Bing’s Yusuf Mehdi: Microsoft failed to acknowledge ‘long tail’ in search

At the Search Engine Strategies NYC show on March 25, Yusuf Mehdi, Senior VP of the Online Audience Group for Microsoft Bing, said that the reason why Microsoft has lagged behind Google in the search market arena thus far is that it has failed to acknowledge the ‘long tail’ – thereby implying that Microsoft was not able to retrieve appropriate results for a long line of less popular queries.

Noting that the long tail of queries had been yielding significant monetary gains to Google for over a decade, Mehdi said that for Microsoft, the focus on the head rather than the long tail indicated that it queries for popular sites were returned and queries with smaller, lesser known resources online could not be served adequately.

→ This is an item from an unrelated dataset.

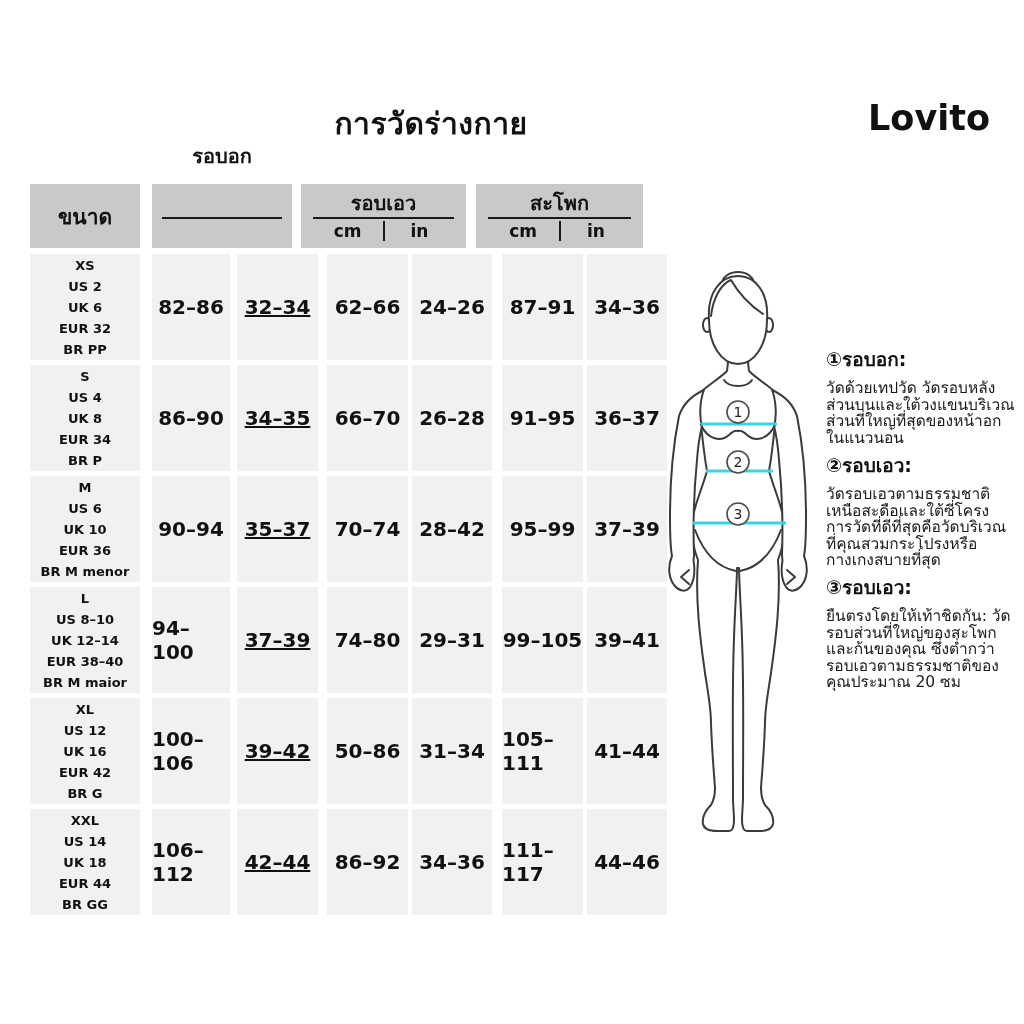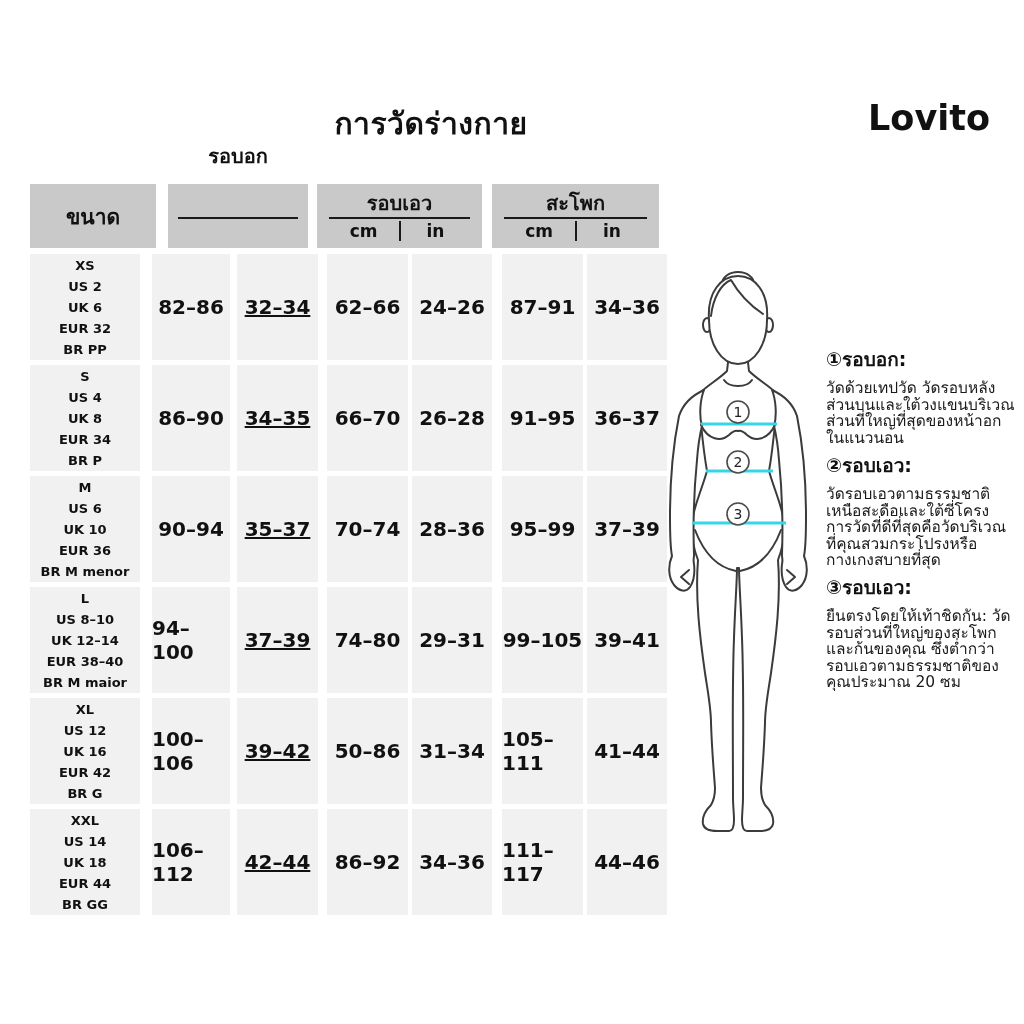"ขนาด" .hcell { width: 126px -> 110px }
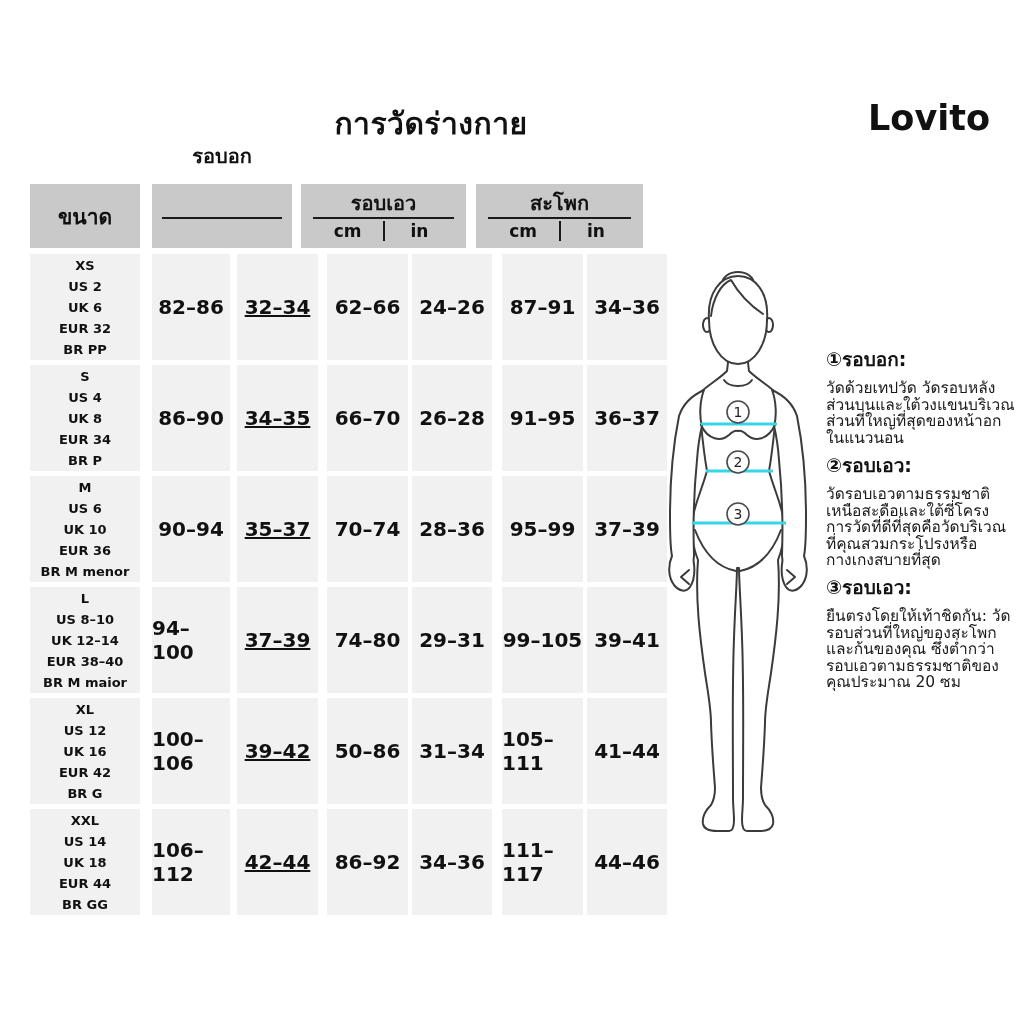"28–36" div.cell { text: 36 -> 42 }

In response to the observation of a keynote host that Microsoft was late to the Internet and search - which is evident from the fact that Google has 65 percent share of the US search market vis-à-vis Microsoft Bing’s 11.5 percent -, Mehdi said: “We missed the boat early on, that the focus was about the long tail. We actually focused a lot on the head of the queries.... It turned out the long tail was much more important.”